* [Exercise prompt]:
This task calls for copying each line below that contains "block".
[[ Given data, beginning ]]
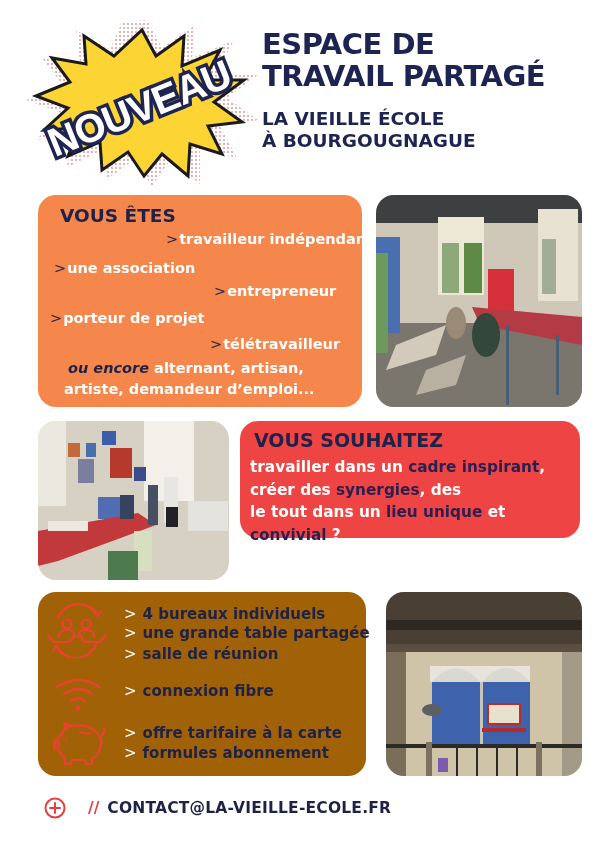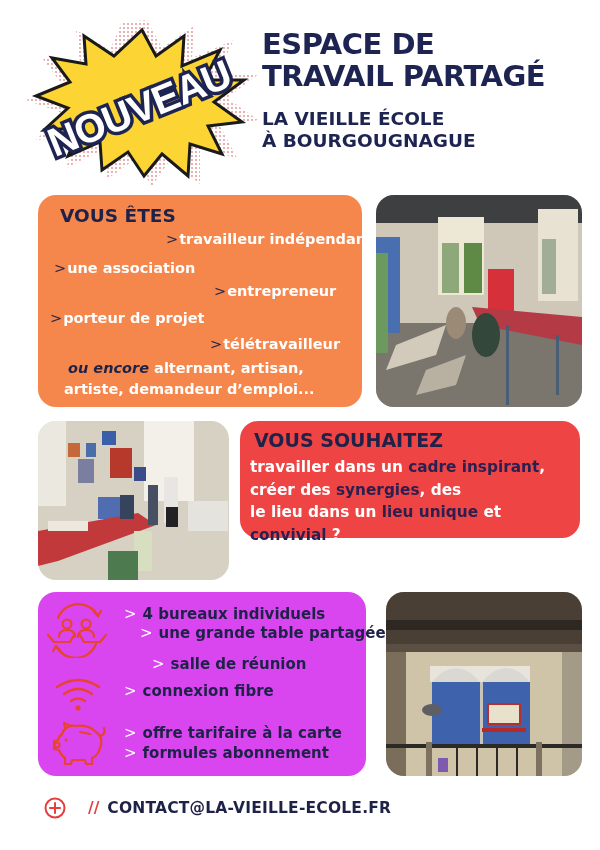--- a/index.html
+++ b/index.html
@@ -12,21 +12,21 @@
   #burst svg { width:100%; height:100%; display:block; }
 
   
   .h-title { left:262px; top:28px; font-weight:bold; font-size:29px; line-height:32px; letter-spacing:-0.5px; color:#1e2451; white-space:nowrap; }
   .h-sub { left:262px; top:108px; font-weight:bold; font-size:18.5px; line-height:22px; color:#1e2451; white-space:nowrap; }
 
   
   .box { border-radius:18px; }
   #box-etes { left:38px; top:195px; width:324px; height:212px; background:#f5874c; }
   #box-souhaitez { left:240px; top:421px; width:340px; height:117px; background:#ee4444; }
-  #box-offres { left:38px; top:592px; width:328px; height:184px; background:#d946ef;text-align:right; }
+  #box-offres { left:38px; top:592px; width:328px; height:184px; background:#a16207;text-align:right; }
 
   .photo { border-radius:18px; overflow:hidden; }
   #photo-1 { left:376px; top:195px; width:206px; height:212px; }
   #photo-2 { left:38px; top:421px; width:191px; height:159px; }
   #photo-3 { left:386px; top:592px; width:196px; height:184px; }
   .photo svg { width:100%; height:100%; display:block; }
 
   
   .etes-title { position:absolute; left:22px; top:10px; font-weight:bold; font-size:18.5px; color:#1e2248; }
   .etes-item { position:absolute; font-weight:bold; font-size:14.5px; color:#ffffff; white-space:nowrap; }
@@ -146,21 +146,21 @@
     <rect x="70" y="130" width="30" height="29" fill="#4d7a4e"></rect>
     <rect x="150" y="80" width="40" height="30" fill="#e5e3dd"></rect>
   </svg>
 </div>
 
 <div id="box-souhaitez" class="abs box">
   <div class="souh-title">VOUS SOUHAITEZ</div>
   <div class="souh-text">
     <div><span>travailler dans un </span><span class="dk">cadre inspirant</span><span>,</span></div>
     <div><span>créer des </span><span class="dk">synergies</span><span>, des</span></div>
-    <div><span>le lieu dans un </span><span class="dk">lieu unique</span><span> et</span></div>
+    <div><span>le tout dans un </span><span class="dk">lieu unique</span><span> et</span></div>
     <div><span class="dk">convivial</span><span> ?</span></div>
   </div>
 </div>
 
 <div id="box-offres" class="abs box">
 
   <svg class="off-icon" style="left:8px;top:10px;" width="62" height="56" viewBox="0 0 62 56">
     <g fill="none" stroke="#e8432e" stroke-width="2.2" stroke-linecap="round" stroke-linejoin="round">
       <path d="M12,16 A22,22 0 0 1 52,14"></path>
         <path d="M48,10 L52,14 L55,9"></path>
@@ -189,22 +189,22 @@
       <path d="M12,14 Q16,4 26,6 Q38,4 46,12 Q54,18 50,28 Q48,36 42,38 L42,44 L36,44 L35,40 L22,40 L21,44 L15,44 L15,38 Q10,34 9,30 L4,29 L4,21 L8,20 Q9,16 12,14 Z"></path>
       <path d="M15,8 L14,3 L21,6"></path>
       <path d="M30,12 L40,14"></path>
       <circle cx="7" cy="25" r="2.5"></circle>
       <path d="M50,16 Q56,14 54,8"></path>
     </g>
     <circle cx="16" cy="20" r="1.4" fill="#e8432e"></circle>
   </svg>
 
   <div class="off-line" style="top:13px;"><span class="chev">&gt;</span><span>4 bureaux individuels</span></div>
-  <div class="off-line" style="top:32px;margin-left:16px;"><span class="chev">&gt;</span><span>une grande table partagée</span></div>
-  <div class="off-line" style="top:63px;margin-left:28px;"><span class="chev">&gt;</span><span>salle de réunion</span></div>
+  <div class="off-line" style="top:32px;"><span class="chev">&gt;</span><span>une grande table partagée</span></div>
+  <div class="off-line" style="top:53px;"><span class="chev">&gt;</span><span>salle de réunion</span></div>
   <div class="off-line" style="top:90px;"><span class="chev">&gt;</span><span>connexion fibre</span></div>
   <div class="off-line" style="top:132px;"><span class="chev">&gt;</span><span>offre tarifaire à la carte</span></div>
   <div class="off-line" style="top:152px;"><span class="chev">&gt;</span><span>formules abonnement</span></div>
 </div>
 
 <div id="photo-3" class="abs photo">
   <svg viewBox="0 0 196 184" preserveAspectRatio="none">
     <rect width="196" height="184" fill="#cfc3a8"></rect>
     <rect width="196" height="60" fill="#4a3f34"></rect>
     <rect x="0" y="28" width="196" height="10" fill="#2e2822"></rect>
[[ Given data, end ]]
[[ Given data, beginning ]]
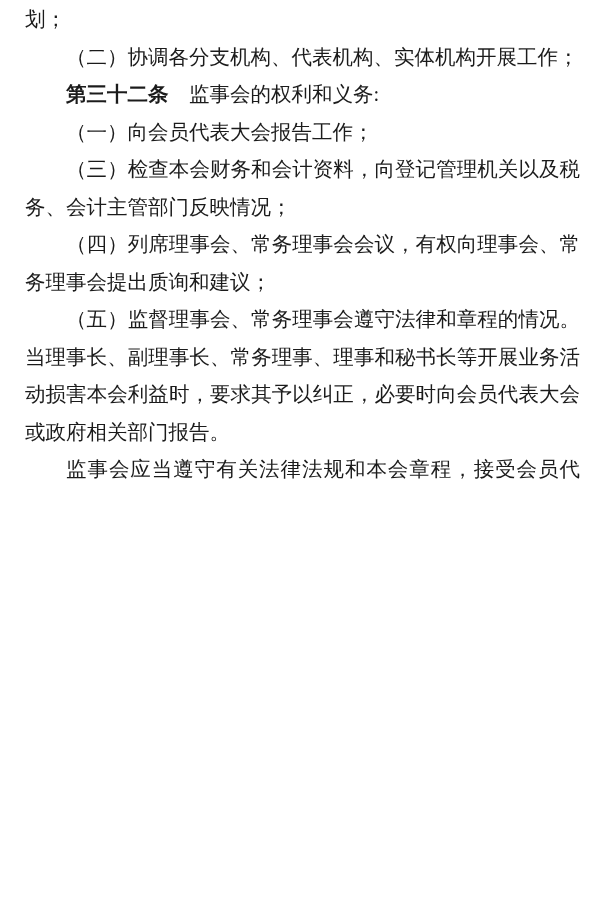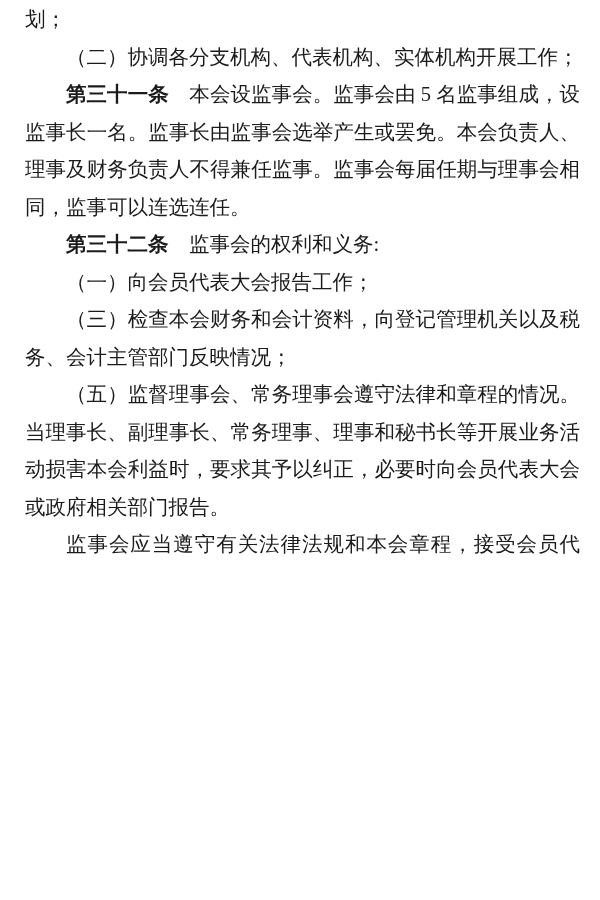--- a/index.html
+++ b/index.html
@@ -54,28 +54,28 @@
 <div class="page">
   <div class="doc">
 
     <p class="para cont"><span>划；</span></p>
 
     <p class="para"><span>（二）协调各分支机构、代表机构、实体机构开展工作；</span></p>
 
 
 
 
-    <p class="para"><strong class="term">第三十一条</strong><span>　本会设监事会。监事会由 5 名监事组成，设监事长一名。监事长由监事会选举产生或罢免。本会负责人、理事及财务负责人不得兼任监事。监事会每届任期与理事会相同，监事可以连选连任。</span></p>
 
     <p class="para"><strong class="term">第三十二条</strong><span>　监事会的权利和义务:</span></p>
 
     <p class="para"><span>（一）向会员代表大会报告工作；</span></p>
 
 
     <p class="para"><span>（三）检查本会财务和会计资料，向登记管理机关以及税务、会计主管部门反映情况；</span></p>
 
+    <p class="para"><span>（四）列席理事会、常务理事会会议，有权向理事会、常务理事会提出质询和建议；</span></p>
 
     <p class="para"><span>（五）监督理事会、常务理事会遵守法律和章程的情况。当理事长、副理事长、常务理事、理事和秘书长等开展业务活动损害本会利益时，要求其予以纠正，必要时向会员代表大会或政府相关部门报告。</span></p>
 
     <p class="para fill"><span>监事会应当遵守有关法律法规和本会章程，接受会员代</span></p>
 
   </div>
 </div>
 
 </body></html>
[[ Given data, end ]]
* [Output below]:
   #burst svg { width:100%; height:100%; display:block; }
   .photo svg { width:100%; height:100%; display:block; }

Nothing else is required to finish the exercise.